Tell me about the evolution of this book.
When I adopted Hammy in 2013, all I knew was that he had spent the first four years of his life in a lab. He had a tattoo with a number on his ear, and he seemed afraid of everything. I didn’t know anything about animal experimentation at the time — I went online to learn about the group responsible for rescuing Hammy and found out that there were then 70,000 dogs in US laboratories, most of them beagles. For years, I’d show Hammy’s ear tattoo to friends and family and get the same response: “I didn’t know we were still doing that!” or “Is that legal?” I felt the same way. When the pandemic hit and much of my freelance work dried up, I decided to devote more time to finding the answers.
What was the most shocking thing that you learned?
I think how pervasive animal experimentation is. We’ve all heard about animals being used to test cosmetics, for example. But that’s really the tip of the iceberg. Sometimes I look around and now understand that there’s almost nothing that hasn’t been tested on animals in some way. For years, car companies used animals to test car crashes. Pesticides are tested on animals. Bug spray. And, of course, drugs — that includes everything from prescription drugs and immunotherapies to cold medicines and other over-the-counter products. There’s very little that we buy or use that hasn’t been tested on animals.
The book is largely about the use of animals in laboratories (many of which were bred for that purpose), but when Hammy gets sick, you also wrestle with the idea of including him in a clinical trial, given that animals can’t give consent.
Guardians of pets have to make a lot of decisions for their animals. Hammy was lucky that he got to spend much of his life making a lot of decisions for himself — where to sleep, for example — and I tried to give him as much agency over those decisions as possible. Clinical trials can be really promising ways to use animals for scientific advancement without a lot of the trauma. The animals don’t live in a laboratory, obviously. Some just trot into the vet happily. But while an animal can’t say “no, I don’t want this,” there are other cues that we can use to read our pets and know whether it’s the right decision for them. If it’s a pet that’s really nervous, that might not be the right fit.
You write about some of the technological advances that have made the need for animal testing less obvious. What are some of the most promising? What does the future look like?

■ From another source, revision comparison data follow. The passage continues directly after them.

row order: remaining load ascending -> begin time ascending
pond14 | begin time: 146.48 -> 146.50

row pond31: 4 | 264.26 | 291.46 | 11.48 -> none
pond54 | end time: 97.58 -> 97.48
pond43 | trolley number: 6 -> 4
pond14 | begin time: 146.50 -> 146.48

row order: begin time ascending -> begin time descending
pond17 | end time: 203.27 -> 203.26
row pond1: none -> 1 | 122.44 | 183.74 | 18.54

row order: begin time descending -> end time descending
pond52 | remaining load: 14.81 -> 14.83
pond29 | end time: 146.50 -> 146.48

The most important thing to remember is that we’re looking for alternatives, not replacements — you can’t replace a beagle or a mouse or a monkey. So, we’re really looking for better human models. And there are a lot of promising models being developed. There are “organ chips,” which are microdevices lined with living human organ cells that mimic the function of that organ. Researchers can put in drug samples or bacteria to understand how a human organ — say a liver or a kidney — would respond. Organoids, or miniature lab-grown organs, function similarly. There are also increasingly complex computer models. So, it’s a combination of a lot of these things. And that’s where the money needs to go; we need to develop more of these methods, validate them, and make sure the regulators understand them, to see that it’s possible to do a lot of these studies without animals and come to the same kinds of outcomes.
What personal choices can people make that support more humane or animal-testing-free causes?

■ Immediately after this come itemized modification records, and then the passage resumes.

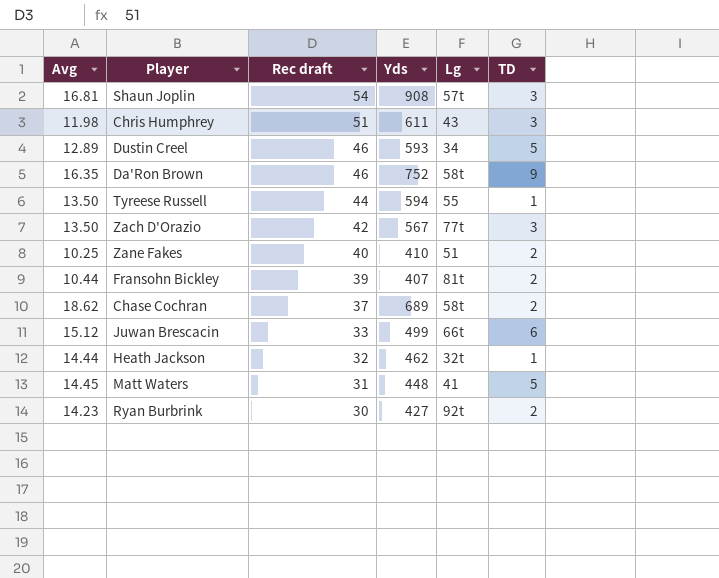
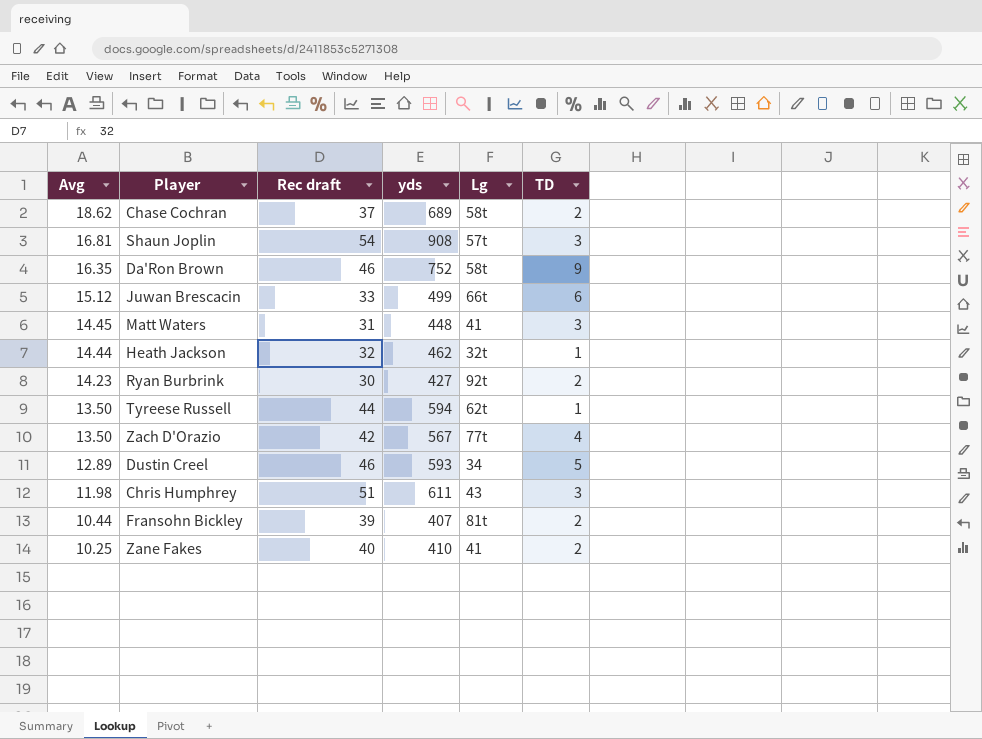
row order: Rec draft descending -> Avg descending
column name: Yds -> yds
Matt Waters | TD: 5 -> 3
Tyreese Russell | Lg: 55 -> 62t
Zach D'Orazio | TD: 3 -> 4
Zane Fakes | Lg: 51 -> 41

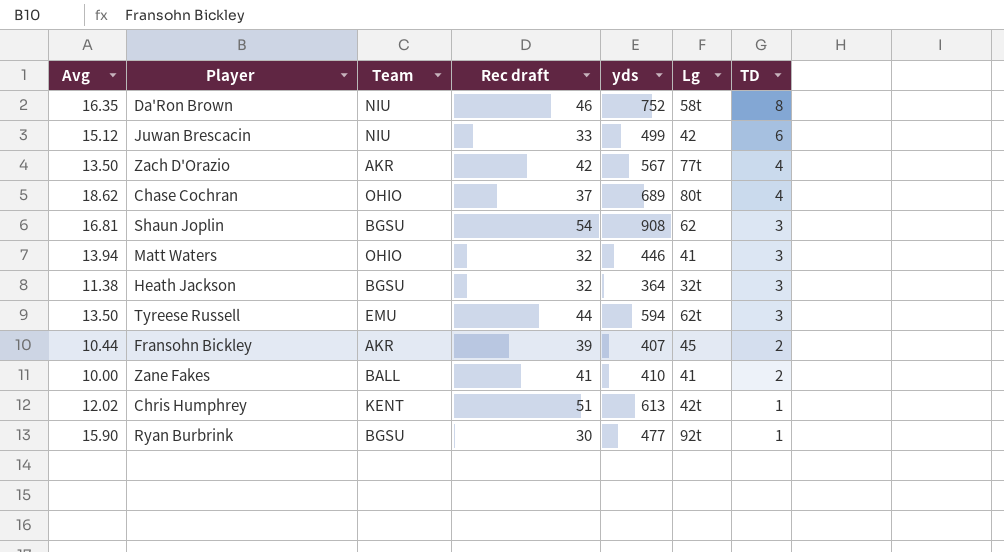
row order: Avg descending -> TD descending
column Team | position: none -> 3
row Dustin Creel: 12.89 | 46 | 593 | 34 | 5 -> none
Da'Ron Brown | TD: 9 -> 8
Juwan Brescacin | Lg: 66t -> 42
Chase Cochran | Lg: 58t -> 80t
Chase Cochran | TD: 2 -> 4
Shaun Joplin | Lg: 57t -> 62
Matt Waters | Avg: 14.45 -> 13.94
Matt Waters | Rec draft: 31 -> 32
Matt Waters | yds: 448 -> 446
Heath Jackson | Avg: 14.44 -> 11.38
Heath Jackson | yds: 462 -> 364
Heath Jackson | TD: 1 -> 3
Tyreese Russell | TD: 1 -> 3
Fransohn Bickley | Lg: 81t -> 45
Zane Fakes | Avg: 10.25 -> 10.00
Zane Fakes | Rec draft: 40 -> 41
Chris Humphrey | Avg: 11.98 -> 12.02
Chris Humphrey | yds: 611 -> 613
Chris Humphrey | Lg: 43 -> 42t
Chris Humphrey | TD: 3 -> 1
Ryan Burbrink | Avg: 14.23 -> 15.90
Ryan Burbrink | yds: 427 -> 477
Ryan Burbrink | TD: 2 -> 1

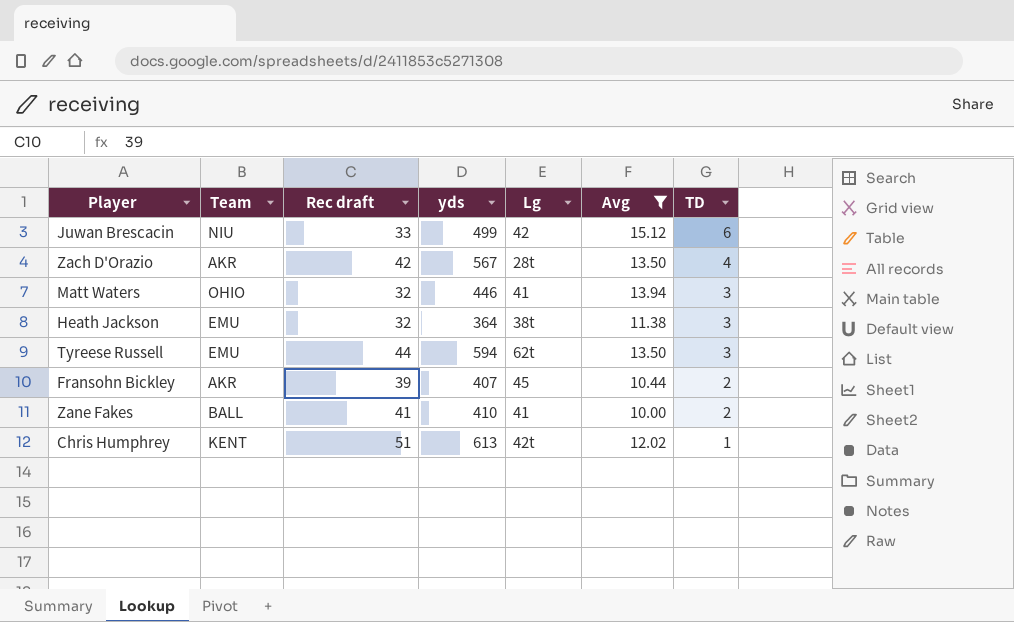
filter: none -> Avg <= 15.12
column Avg | position: 1 -> 6
Zach D'Orazio | Lg: 77t -> 28t
Heath Jackson | Team: BGSU -> EMU
Heath Jackson | Lg: 32t -> 38t

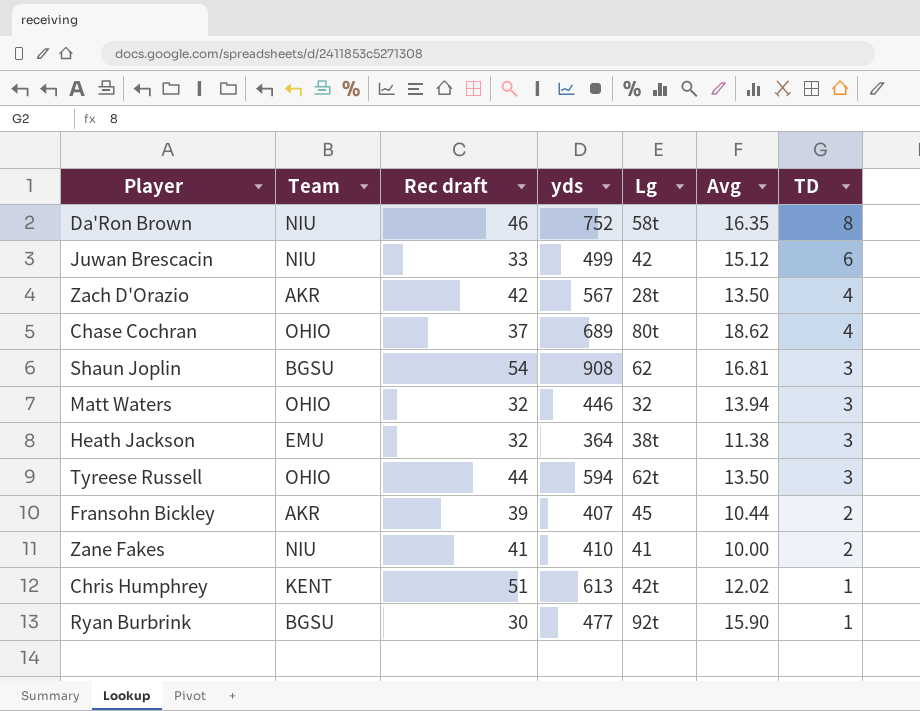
filter: Avg <= 15.12 -> none
Matt Waters | Lg: 41 -> 32
Tyreese Russell | Team: EMU -> OHIO
Zane Fakes | Team: BALL -> NIU

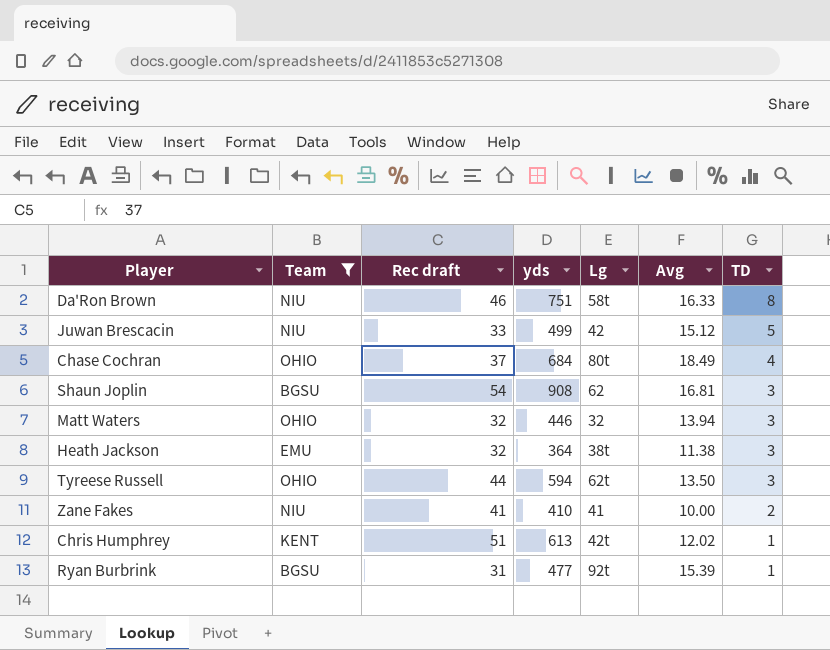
filter: none -> Team != AKR
Da'Ron Brown | yds: 752 -> 751
Da'Ron Brown | Avg: 16.35 -> 16.33
Juwan Brescacin | TD: 6 -> 5
Chase Cochran | yds: 689 -> 684
Chase Cochran | Avg: 18.62 -> 18.49
Ryan Burbrink | Rec draft: 30 -> 31
Ryan Burbrink | Avg: 15.90 -> 15.39

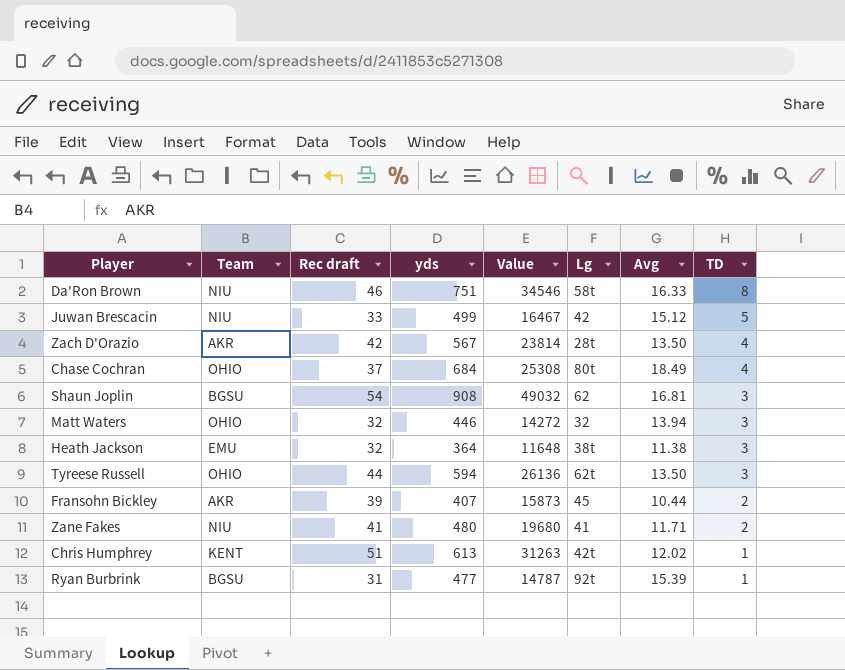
filter: Team != AKR -> none
column Value | formula: none -> [Rec draft] * [yds]
Zane Fakes | yds: 410 -> 480
Zane Fakes | Avg: 10.00 -> 11.71

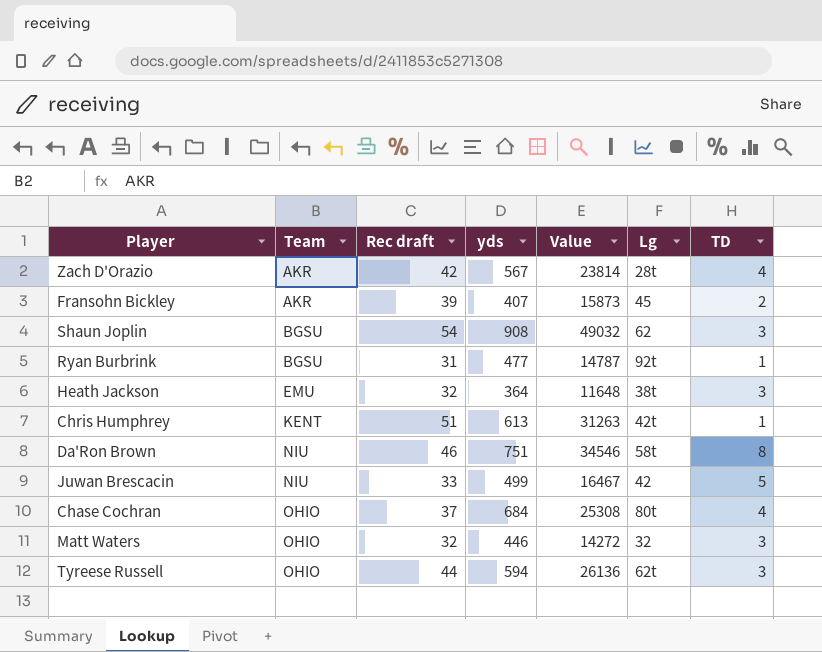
row order: TD descending -> Team ascending
column Avg | formula: [yds] / [Rec draft] -> none
row Zane Fakes: NIU | 41 | 480 | 19680 | 41 | 11.71 | 2 -> none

Of course, we can and should buy the cosmetics and personal-care products labeled “cruelty free.” That’s an easy first step. From there I try to opt for the most basic version of something. If a cold medicine is flavored, for example, I now know that that lemon or cherry flavor was likely tested on an animal. Other choices are less clear. Many people depend on pharmaceuticals — I’m one of them — and it’s harder to make informed decisions about those. But in general, I’d like for people to pause before buying; to question what they really need, understanding all that has likely gone into developing that product. Researching this book has made me a more conscious consumer in general — I’ve realized that everything I buy is a vote for that product and that company.
You write very candidly about the tough moral questions that animal experimentation raises. Quoting from your book: “What if subjecting Hammy to a mildly uncomfortable blood draw somehow helped me? Or another dog? What if a procedure caused significant pain but promised to improve my parents’ lives? Or the lives of a dozen other people?” Where did you land on some of those questions?
It’s something that I thought about and still think about all the time. I wish I had a clear answer to that. I am thankful that there are ethicists with much more experience devoting their time to these questions.
But if I had to answer, I’d say that it’s a spectrum. Do we need to have dogs in labs having bugs and ticks put on them in order to test a bug spray? That seems crazy to me. It’s also very different from testing that might develop, say, a treatment for a rare disease that children are dying from. Animal testing is likely not going away anytime soon. But we can make better calls.
In light of Jane Goodall’s recent death, I’ve been thinking a lot about her pioneering research. She’s known for her work with chimps, of course, but she said many times that dogs were her favorite animals. Her childhood dog, Rusty, really taught her that animals have empathy, that they are all individuals. When Jane Goodall started working with chimps, she gave them names instead of numbers, which was unheard of at the time. When we think about animal testing, even about these kinds of very tricky questions, it’s easy to disassociate because these animals are not humans. But they are individuals with feelings and personalities and, yes, empathy. One of them started out, like the chimps, with just a number tattooed on his ear — and he became Hammy.